I recently asked someone, “When was the last time you looked at the stars?” That person couldn’t answer me. Maybe it was too foggy lately to see them, but I believe it’s because it had been so long since the person looked up, they couldn’t remember.
People don’t look at the bigger realm overhead. They don’t look at the smaller realm right in front of them: a blade of grass, the petal as it falls off a rose, a ladybug. Or ants. How fascinating and smart are ants? And the language of bees!
I find them all fascinating.
People either ignore the minutia of everyday life or the big expanse of the world. How many people still watch clouds? Or measure the progress of the garden?
People forget the beauty of the small parts of nature and the bigger parts.
Special effects, television, the “realism” of games — people forget those things aren’t actually REAL.
Nature has more to offer and more interesting stories than anything.
Even Einstein believed that. Even before he knew iPads existed, he knew that this could be the destruction of the human race. Although the Einstein quote I first thought of, “I fear the day that technology will surpass our human interaction. The world will have a generation of idiots” is now known NOT to have been said by him, something else he actually said is equally relevant:
“Two things inspire me to awe — the starry heavens above and the moral universe within.”

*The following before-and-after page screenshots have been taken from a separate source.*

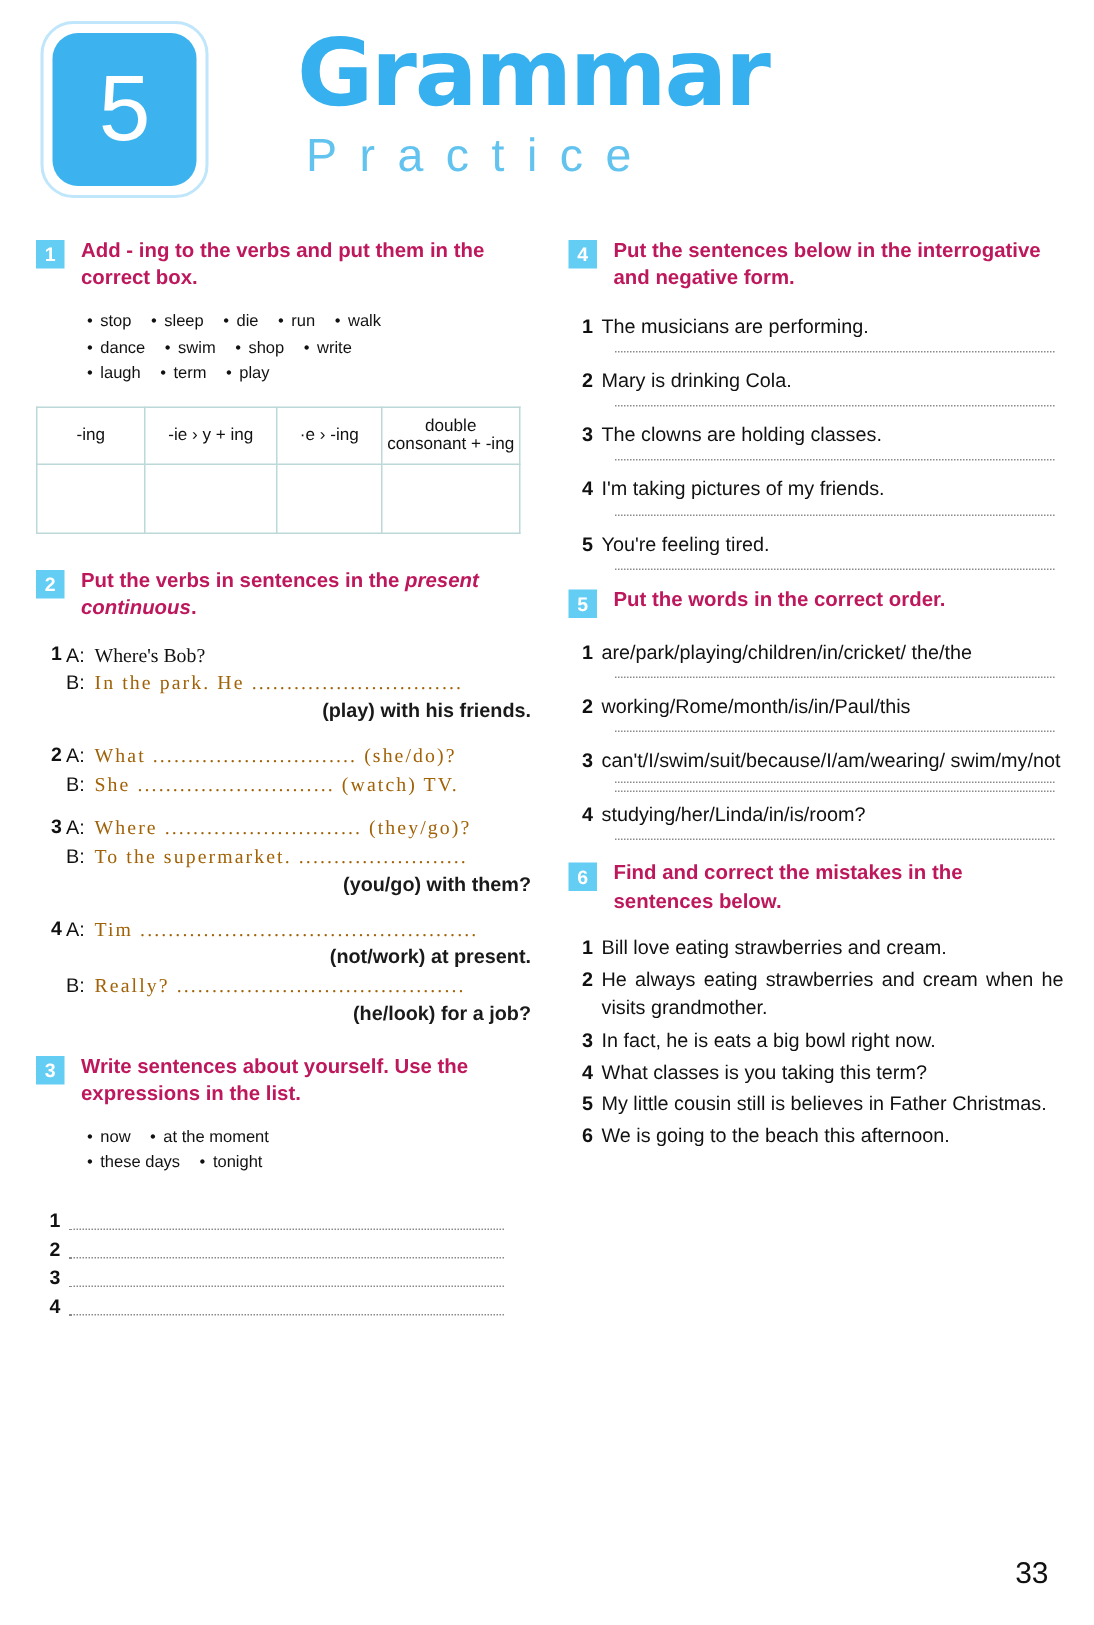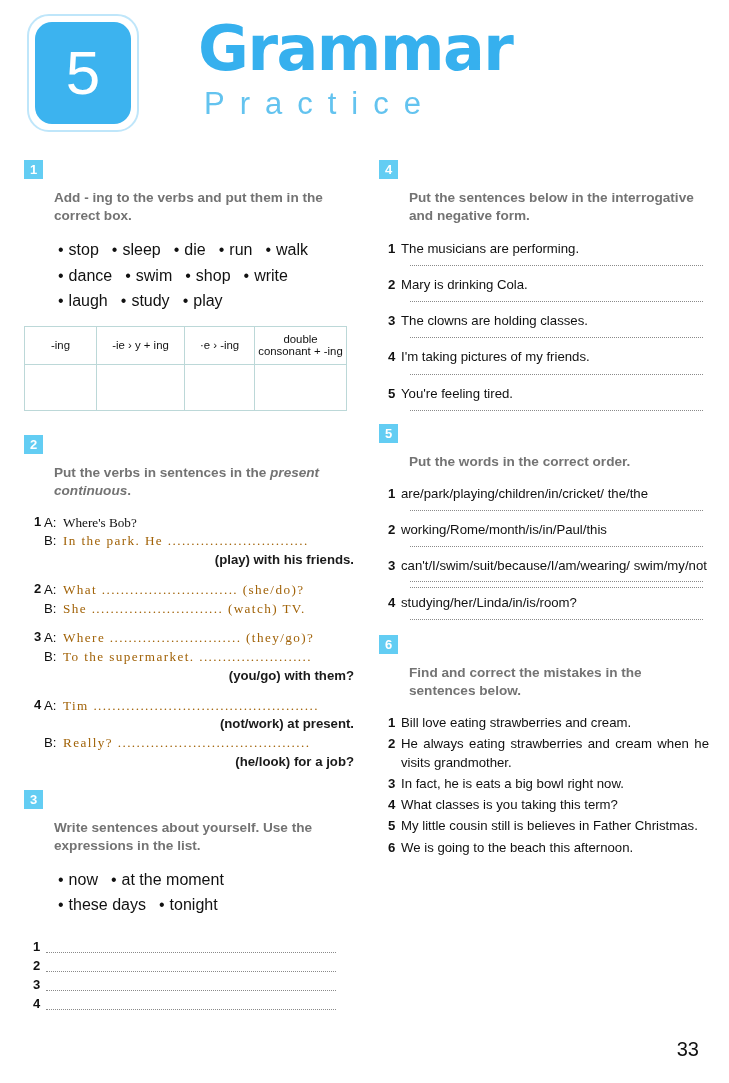"Add - ing to the" .ex-title { color: #737373 -> #be185d; margin-top: 31px -> none }
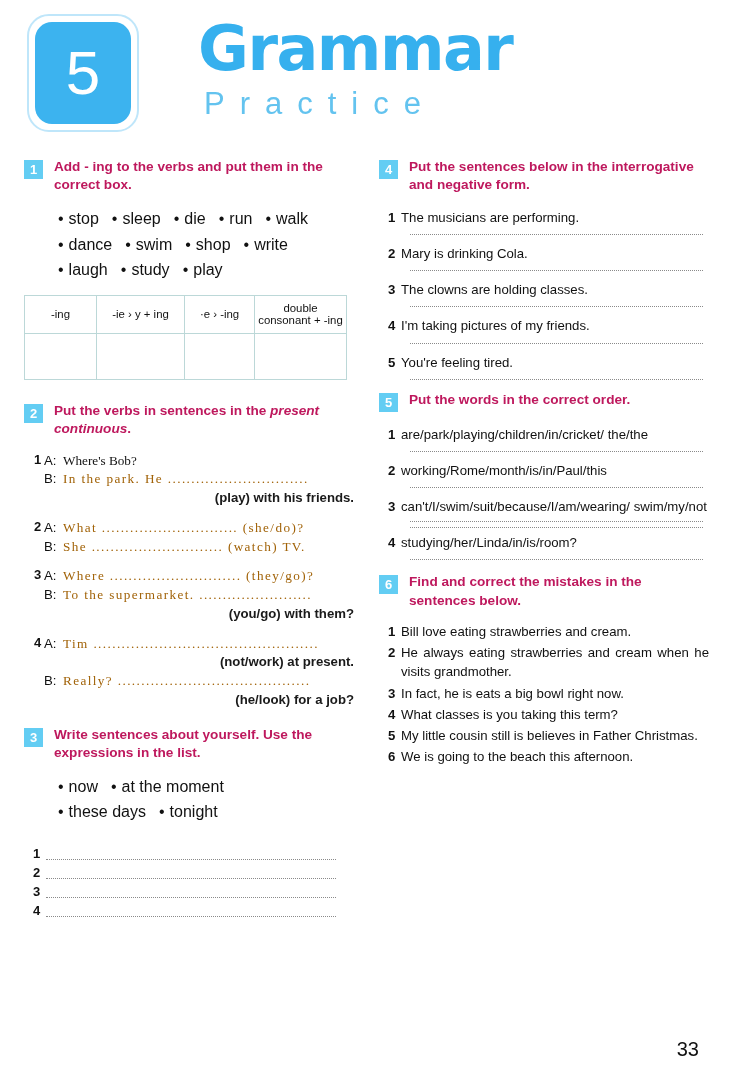"• stop • sleep •" .bullets { font-size: 16px -> 11px }
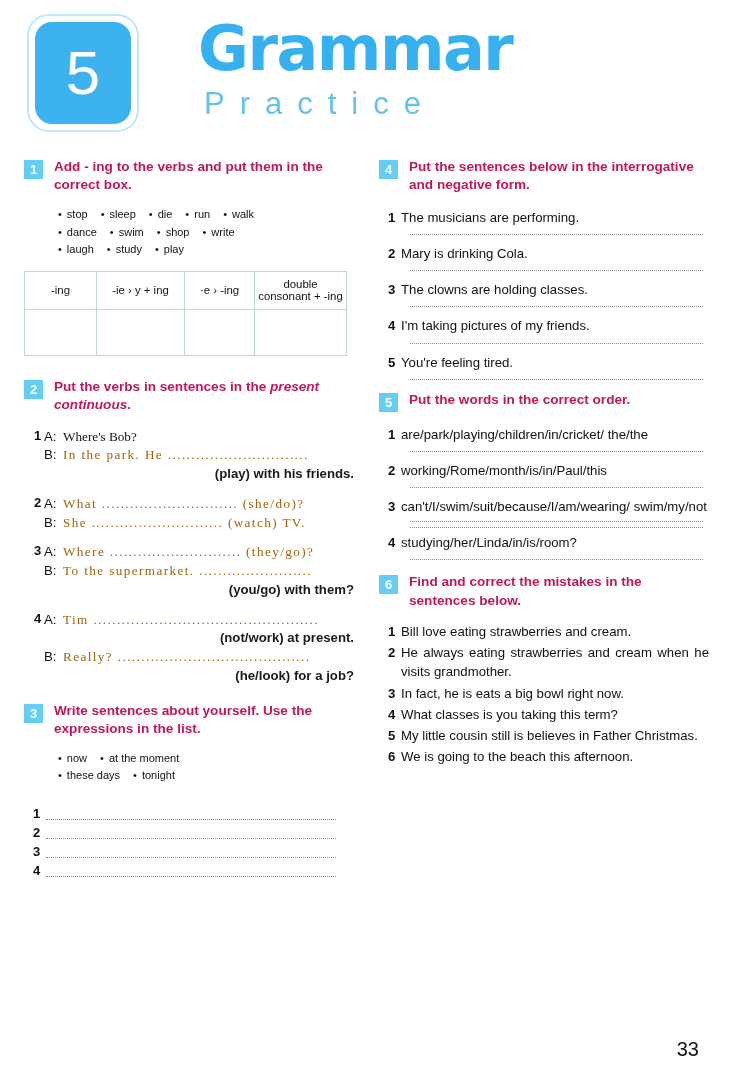"study" span.w { text: study -> term }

We’ve lost the ability to listen, really listen to beautiful music. To talk to each other. To eat real food. We’re losing our ability to use language. We’re losing our ability to taste and smell food.
So many people don’t cook anymore. Fast food is prevalent. Food is developed in labs with sugar and salt to appeal to consumers, covering actual tastes. Our food is killing us.
It’s not just one aspect — all of these sensory elements that we’re losing are interconnected. All five senses are being numbed by the “realism” of technology. People put blinders on. They don’t wan’t to know the reality of what’s going on. T
As intelligent human beings, it’s up to us to look for the truth, not just accept what we’re told and given. People don’t want to look behind the curtain, but we have to.
I noticed at the tent sale, kids waited outside as their mothers, aunts, sisters shopped. None of them looked up. Or out. Their heads were down, staring at the phone. Their thumbs clicked. They were isolated.
Don’t forget to LOOK UP!
There’s a beautiful world out there.